Data items
....
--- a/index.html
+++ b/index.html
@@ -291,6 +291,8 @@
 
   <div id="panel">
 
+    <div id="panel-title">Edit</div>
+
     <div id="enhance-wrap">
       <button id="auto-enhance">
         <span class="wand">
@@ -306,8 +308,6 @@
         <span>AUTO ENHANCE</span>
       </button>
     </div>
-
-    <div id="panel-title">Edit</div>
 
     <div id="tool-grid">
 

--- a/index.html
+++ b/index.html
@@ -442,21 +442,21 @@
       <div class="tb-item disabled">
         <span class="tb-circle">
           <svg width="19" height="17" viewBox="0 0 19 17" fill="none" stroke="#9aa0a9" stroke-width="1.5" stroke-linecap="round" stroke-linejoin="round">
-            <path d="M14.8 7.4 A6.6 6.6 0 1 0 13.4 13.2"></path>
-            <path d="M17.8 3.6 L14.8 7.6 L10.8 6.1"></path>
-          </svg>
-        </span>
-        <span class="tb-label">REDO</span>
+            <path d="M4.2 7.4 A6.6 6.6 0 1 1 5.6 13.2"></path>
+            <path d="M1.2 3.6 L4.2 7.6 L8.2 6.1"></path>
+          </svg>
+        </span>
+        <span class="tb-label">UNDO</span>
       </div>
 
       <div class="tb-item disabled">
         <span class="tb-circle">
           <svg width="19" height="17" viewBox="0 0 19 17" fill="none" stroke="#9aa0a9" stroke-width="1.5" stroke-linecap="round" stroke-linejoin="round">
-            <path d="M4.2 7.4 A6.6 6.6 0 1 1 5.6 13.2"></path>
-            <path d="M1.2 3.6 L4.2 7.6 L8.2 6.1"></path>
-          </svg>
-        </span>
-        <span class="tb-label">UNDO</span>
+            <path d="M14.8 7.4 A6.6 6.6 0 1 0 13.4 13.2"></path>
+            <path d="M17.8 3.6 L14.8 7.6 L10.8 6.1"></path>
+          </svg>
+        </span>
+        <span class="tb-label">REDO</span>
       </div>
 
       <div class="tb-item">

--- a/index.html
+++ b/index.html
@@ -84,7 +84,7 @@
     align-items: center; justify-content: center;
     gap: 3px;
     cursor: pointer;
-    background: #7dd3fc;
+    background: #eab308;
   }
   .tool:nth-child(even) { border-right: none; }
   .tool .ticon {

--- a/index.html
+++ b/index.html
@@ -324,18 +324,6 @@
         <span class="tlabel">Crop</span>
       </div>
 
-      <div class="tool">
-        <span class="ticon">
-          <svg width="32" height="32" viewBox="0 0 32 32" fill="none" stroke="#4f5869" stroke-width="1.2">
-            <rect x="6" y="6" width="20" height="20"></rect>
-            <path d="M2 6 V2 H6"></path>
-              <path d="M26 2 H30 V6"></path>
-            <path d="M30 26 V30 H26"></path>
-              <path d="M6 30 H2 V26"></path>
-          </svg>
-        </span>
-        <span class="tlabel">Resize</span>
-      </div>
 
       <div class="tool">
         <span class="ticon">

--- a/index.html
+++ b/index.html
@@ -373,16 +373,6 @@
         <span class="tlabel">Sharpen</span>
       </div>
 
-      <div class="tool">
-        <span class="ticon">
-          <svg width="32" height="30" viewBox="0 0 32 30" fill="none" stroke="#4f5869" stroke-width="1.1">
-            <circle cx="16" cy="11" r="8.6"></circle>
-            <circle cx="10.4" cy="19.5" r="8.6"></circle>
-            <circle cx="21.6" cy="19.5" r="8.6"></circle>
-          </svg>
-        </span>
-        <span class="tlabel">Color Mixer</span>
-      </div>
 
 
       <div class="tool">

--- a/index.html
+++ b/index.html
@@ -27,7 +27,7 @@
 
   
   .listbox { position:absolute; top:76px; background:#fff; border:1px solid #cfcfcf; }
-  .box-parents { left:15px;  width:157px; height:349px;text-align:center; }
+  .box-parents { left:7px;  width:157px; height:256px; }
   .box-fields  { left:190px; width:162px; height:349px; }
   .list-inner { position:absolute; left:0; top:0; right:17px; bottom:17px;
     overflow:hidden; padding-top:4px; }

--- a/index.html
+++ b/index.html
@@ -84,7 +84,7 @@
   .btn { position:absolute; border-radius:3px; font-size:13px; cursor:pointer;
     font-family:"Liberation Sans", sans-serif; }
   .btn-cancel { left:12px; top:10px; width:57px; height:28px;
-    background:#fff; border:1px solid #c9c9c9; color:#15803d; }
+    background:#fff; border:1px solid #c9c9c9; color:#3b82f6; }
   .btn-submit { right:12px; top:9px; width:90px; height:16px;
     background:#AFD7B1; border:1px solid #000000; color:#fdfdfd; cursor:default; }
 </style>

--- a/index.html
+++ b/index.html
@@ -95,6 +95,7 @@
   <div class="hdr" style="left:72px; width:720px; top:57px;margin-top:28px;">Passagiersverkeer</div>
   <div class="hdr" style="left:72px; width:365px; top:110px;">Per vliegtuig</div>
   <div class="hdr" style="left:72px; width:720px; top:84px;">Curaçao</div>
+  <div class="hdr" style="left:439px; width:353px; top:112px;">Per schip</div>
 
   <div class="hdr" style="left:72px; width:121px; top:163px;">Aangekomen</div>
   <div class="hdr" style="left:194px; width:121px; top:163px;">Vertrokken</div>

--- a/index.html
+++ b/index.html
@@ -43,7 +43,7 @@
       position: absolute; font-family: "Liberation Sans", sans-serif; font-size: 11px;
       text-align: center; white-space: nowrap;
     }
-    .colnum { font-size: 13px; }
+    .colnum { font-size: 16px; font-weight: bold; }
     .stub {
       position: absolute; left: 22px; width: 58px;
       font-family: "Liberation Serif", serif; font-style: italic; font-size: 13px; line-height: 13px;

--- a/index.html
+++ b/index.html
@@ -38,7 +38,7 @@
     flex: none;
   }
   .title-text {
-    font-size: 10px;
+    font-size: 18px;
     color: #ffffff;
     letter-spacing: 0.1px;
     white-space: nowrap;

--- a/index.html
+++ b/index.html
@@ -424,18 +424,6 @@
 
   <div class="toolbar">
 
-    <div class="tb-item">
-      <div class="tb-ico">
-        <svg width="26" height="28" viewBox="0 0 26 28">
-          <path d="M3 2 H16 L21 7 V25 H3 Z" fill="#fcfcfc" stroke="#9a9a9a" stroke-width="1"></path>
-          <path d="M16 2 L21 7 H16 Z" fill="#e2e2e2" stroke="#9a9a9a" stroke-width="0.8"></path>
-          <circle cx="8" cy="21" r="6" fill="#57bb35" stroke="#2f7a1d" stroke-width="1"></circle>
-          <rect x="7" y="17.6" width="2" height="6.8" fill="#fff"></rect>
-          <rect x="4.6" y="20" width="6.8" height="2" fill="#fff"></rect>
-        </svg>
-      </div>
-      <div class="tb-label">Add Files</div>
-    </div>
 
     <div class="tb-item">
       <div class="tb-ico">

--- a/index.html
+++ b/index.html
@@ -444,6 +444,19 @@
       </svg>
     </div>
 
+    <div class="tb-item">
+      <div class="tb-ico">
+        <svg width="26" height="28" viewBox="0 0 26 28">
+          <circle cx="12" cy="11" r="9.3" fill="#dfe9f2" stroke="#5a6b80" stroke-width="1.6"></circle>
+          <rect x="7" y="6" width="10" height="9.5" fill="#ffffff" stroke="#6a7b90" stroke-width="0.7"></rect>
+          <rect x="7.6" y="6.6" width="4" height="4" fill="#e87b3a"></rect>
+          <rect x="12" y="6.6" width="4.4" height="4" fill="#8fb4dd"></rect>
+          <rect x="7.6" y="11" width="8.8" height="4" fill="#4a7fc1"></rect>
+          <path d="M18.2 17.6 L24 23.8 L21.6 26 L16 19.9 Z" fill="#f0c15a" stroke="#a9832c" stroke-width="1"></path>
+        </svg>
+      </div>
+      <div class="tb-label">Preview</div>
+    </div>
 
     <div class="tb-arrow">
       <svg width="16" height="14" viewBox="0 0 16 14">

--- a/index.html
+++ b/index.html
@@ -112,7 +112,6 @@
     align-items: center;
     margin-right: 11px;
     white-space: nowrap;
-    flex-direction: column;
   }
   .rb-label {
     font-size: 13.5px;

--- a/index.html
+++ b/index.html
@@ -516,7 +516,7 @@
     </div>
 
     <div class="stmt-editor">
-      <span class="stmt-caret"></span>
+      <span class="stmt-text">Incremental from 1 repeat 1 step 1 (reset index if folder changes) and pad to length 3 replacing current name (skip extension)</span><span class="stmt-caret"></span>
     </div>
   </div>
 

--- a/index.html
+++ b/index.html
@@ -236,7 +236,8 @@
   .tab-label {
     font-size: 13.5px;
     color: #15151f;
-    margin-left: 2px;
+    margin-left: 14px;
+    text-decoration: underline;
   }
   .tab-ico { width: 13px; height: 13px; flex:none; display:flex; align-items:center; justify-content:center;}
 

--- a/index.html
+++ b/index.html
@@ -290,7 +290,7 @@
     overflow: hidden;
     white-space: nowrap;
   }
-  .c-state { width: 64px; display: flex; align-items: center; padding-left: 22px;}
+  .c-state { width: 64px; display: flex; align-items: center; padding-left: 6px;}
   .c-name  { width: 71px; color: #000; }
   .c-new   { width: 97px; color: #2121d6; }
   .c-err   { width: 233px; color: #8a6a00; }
....
WHAT THIS TASK INVOLVES: Which lines above run from the one containing "sans-serif; font-size: 11px;" to the one containing "position: absolute; left: 22px;"? Give them again exactly, both ends included.

PROBLEM SOLUTION:
       position: absolute; font-family: "Liberation Sans", sans-serif; font-size: 11px;
       text-align: center; white-space: nowrap;
     }
-    .colnum { font-size: 13px; }
+    .colnum { font-size: 16px; font-weight: bold; }
     .stub {
       position: absolute; left: 22px; width: 58px;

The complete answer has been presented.